Filtering Web documents for the Classroom in the REAP tutor
The REAP tutor is an intelligent tutoring system that provides individualized
and authentic vocabulary practice for English as a Second Language (ESL)
students. In order to create a sufficiently large corpus of reading material to
cover the variety of vocabulary words that students may need to learn, REAP must
crawl for documents on the World Wide Web. The problem is that most of the
retrieved pages, though they contain target vocabulary words, are not suitable
reading materials for ESL students. Therefore, the REAP system must apply a set
of filters on retrieved documents in order to maintain a corpus of high quality
reading materials. These filters are effective enough that REAP is able to
maintain a corpus of over 50,000 readings without teachers or researchers
reviewing readings. In fact, the student is actually the first human to see the
text in REAP.
In this talk, I will discuss some of the filters that are applied to documents
in order to identify good reading materials. A major problem we encountered is
that in many Web pages, the text is ill-structured in various ways: some pages
are primarily lists of products and features or proper names; some contain most
of the text in menu structure; some are part of casually written blogs or
discussion board postings; some are technical documents not following normal
writing styles; etc. I will discuss three approaches to identifying and
filtering out such documents in which the text is not contained in the cohesive
paragraph form that is valuable for learners.
Second, I will discuss the use of Support Vector Machines for topic detection of
reading materials in REAP. A classifier was trained on the top level of the
Open Directory Project, from which ten general topic categories were chosen
(e.g., Arts, Business, Science). The classifier achieved a macro-averaged
F1-measure of 0.76 in leave-one-out cross validation tests, and a multi-way
classification accuracy of 0.79 on held-out test data.

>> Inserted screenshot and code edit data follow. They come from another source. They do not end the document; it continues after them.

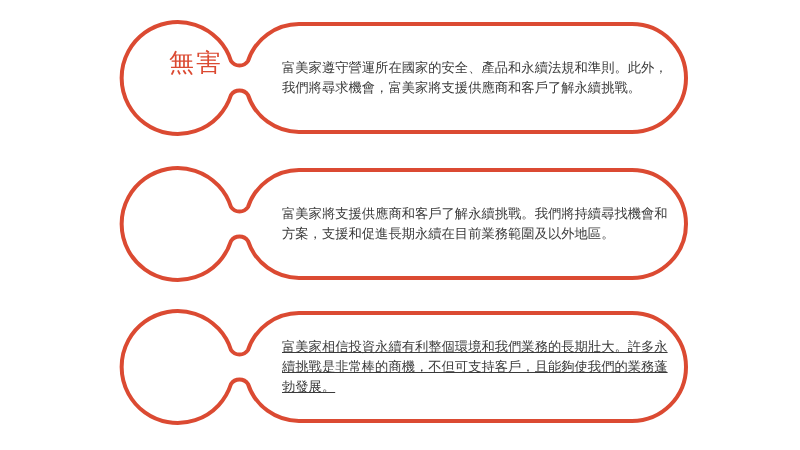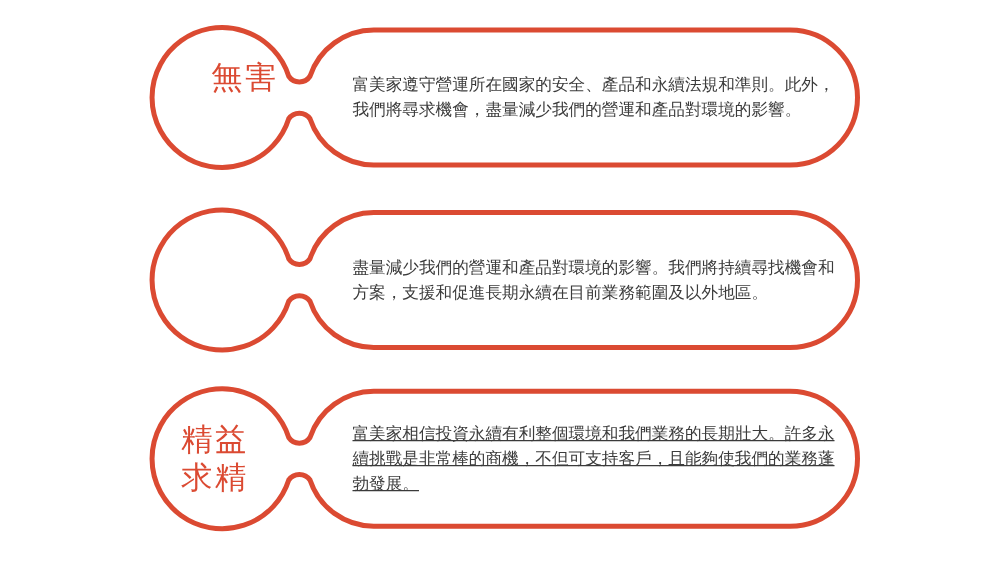"富美家遵守營運所在國家的安全、產品和永續法規和準則。此外，我們將尋求機會，盡量減" div.row-desc { text: 盡量減少我們的營運和產品對環境的影響 -> 富美家將支援供應商和客戶了解永續挑戰 }
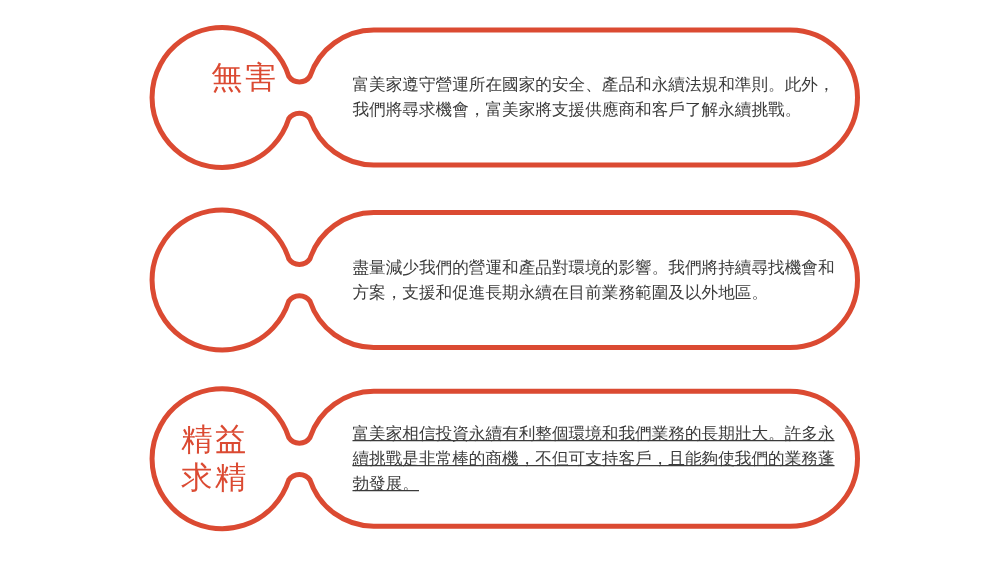"盡量減少我們的營運和產品對環境的影響。我們將持續尋找機會和方案，支援和促進長期永" div.row-desc { text: 盡量減少我們的營運和產品對環境的影響 -> 富美家將支援供應商和客戶了解永續挑戰 }
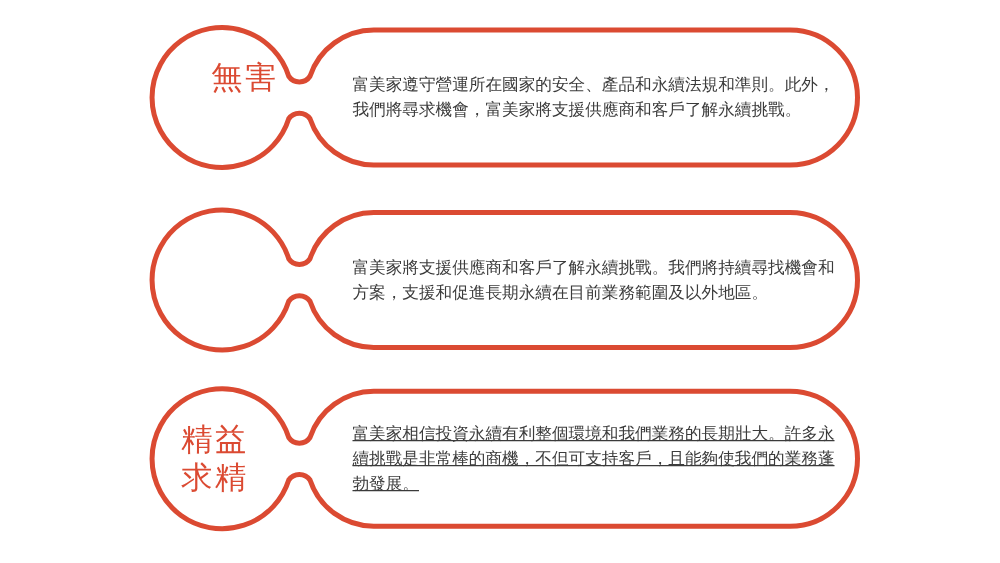"精益求精" div.row-label { html: <div>精益求精</div> -> none }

The classifier was used
to categorize readings in REAP in an attempt to increase motivation of students.
In a task-oriented evaluation of the topic detection system, the effectiveness
at increasing motivation and the effects on learning outcomes are being
evaluated in a current study.
Finally, I will discuss the "Lois Measure," a quantitative measure of teacher
acceptance that illustrates the improvement of the REAP system as these filters
were implemented and deployed in the classroom.